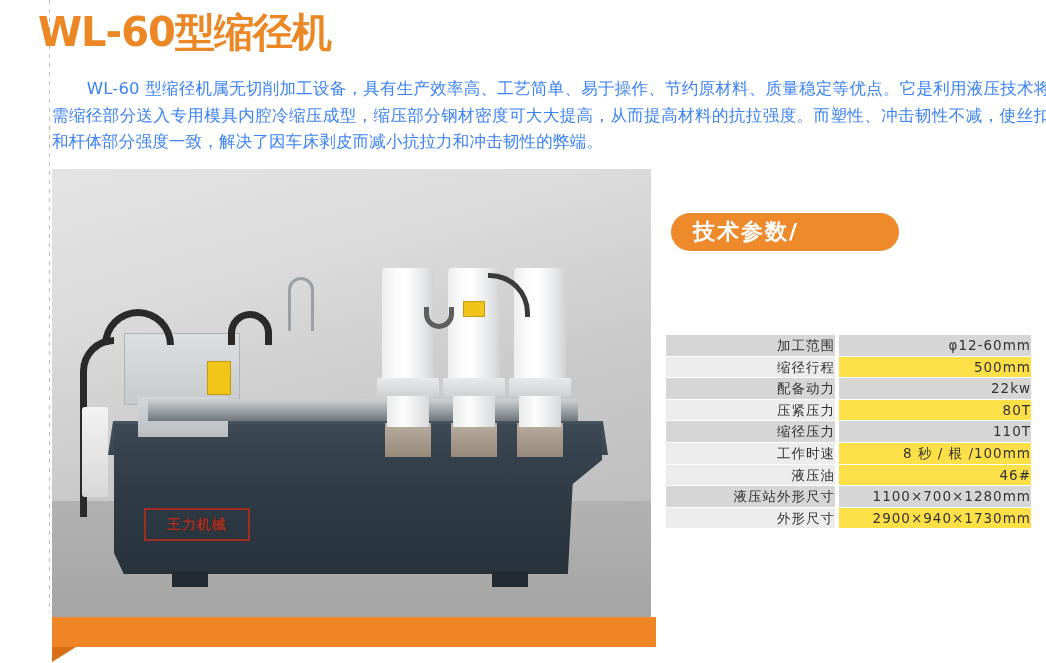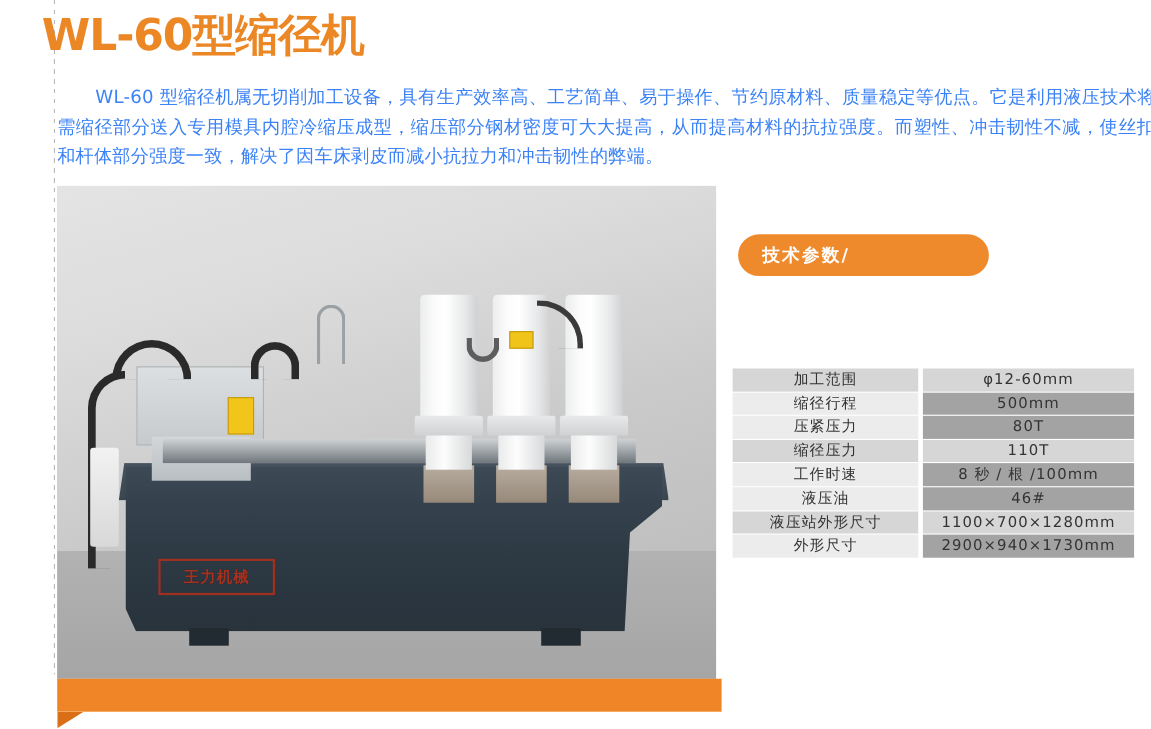--- a/index.html
+++ b/index.html
@@ -170,7 +170,7 @@
     background:#ee8a2c; border-radius:19px;
     display:flex; align-items:center;
     padding-left:22px;
-    color:#ffffff; font-size:16px; font-weight:bold; letter-spacing:2px;
+    color:#ffffff; font-size:22px; font-weight:bold; letter-spacing:2px;
   }
 
   

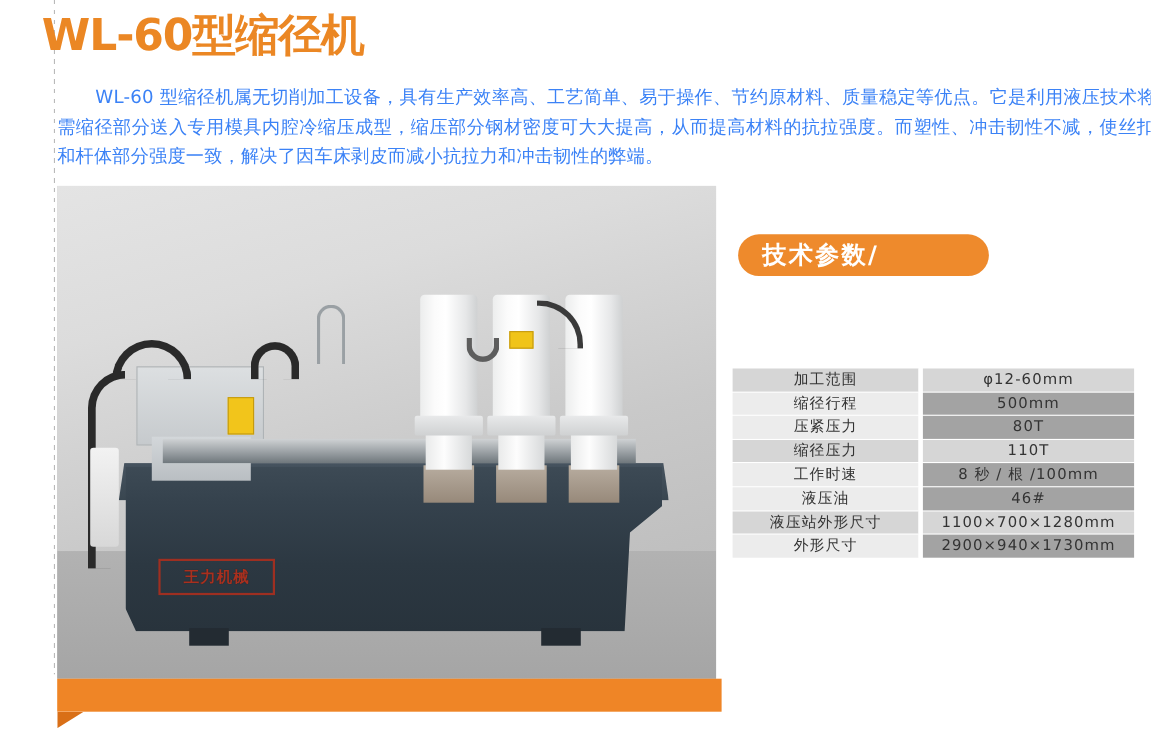--- a/index.html
+++ b/index.html
@@ -182,7 +182,7 @@
   .spec tr td{
     height:20.6px; line-height:20.6px;
     font-size:13.5px; color:#333333;
-    text-align:center; vertical-align:middle;
+    text-align:right; vertical-align:middle;
     letter-spacing:1px;
     white-space:nowrap;
   }

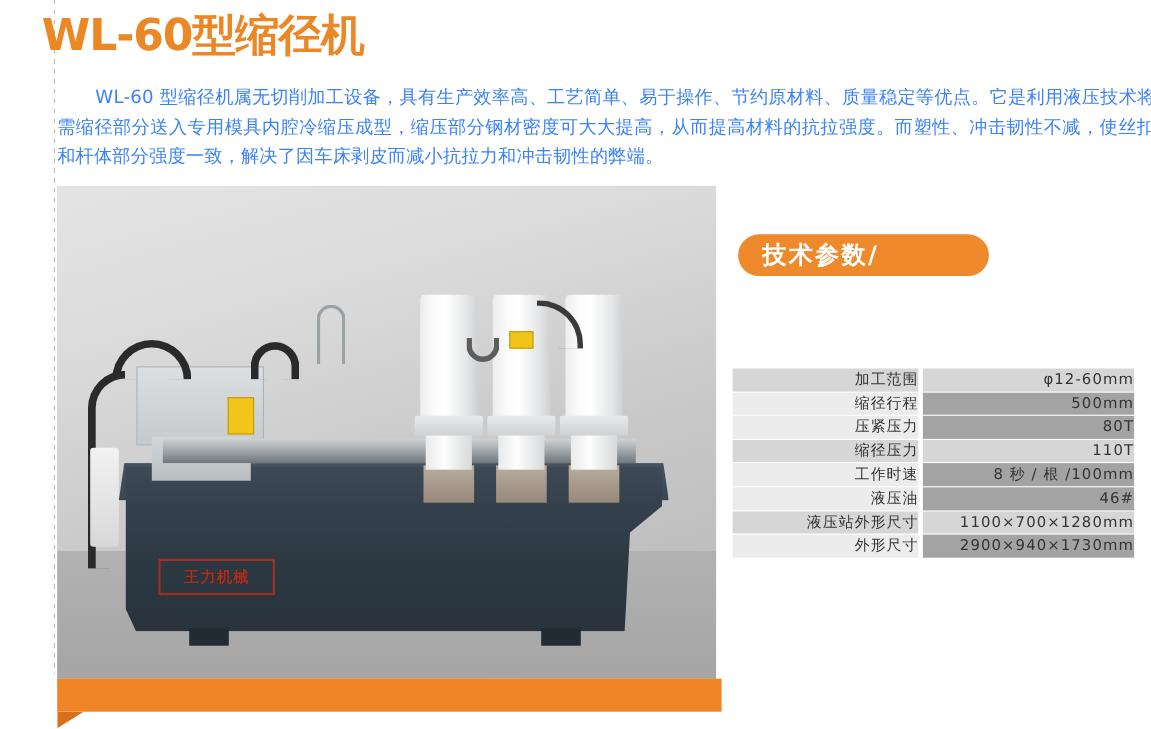--- a/index.html
+++ b/index.html
@@ -188,7 +188,7 @@
   }
   .spec td.k{ width:169px; background:#ececec; }
   .spec td.gap{ width:4px; background:#ffffff; padding:0; }
-  .spec td.v{ width:192px; background:#a3a3a3; }
+  .spec td.v{ width:192px; background:#fde047; }
   .spec tr.alt td.k, .spec tr.alt td.v{ background:#d6d6d6; }
 </style>
 </head>

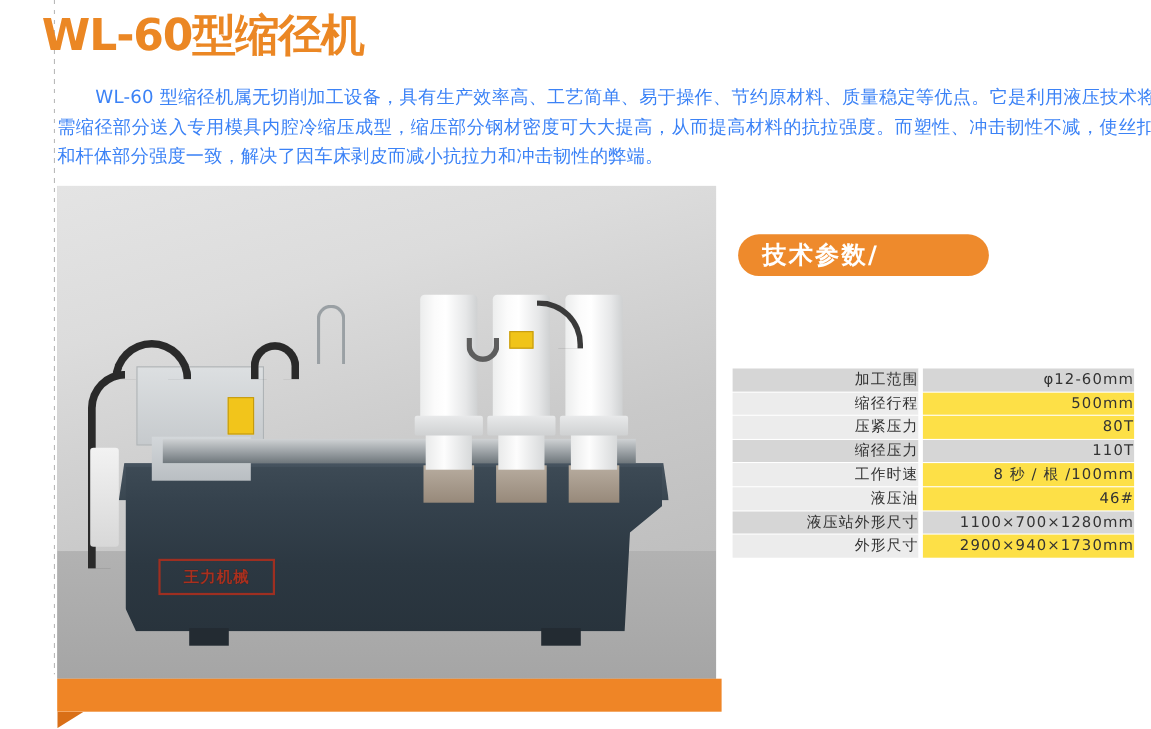--- a/index.html
+++ b/index.html
@@ -264,6 +264,11 @@
           <td class="gap"></td>
           <td class="v">500mm</td>
         </tr>
+        <tr class="alt">
+          <td class="k">配备动力</td>
+          <td class="gap"></td>
+          <td class="v">22kw</td>
+        </tr>
         <tr>
           <td class="k">压紧压力</td>
           <td class="gap"></td>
.....
▶ [Required work]
Whenever a line of the data includes the word "class", show that line in full.

▶ [Answer to this problem]
           <td class="gap"></td>
           <td class="v">500mm</td>
+        <tr class="alt">
+          <td class="k">配备动力</td>
+          <td class="gap"></td>
+          <td class="v">22kw</td>
           <td class="k">压紧压力</td>
           <td class="gap"></td>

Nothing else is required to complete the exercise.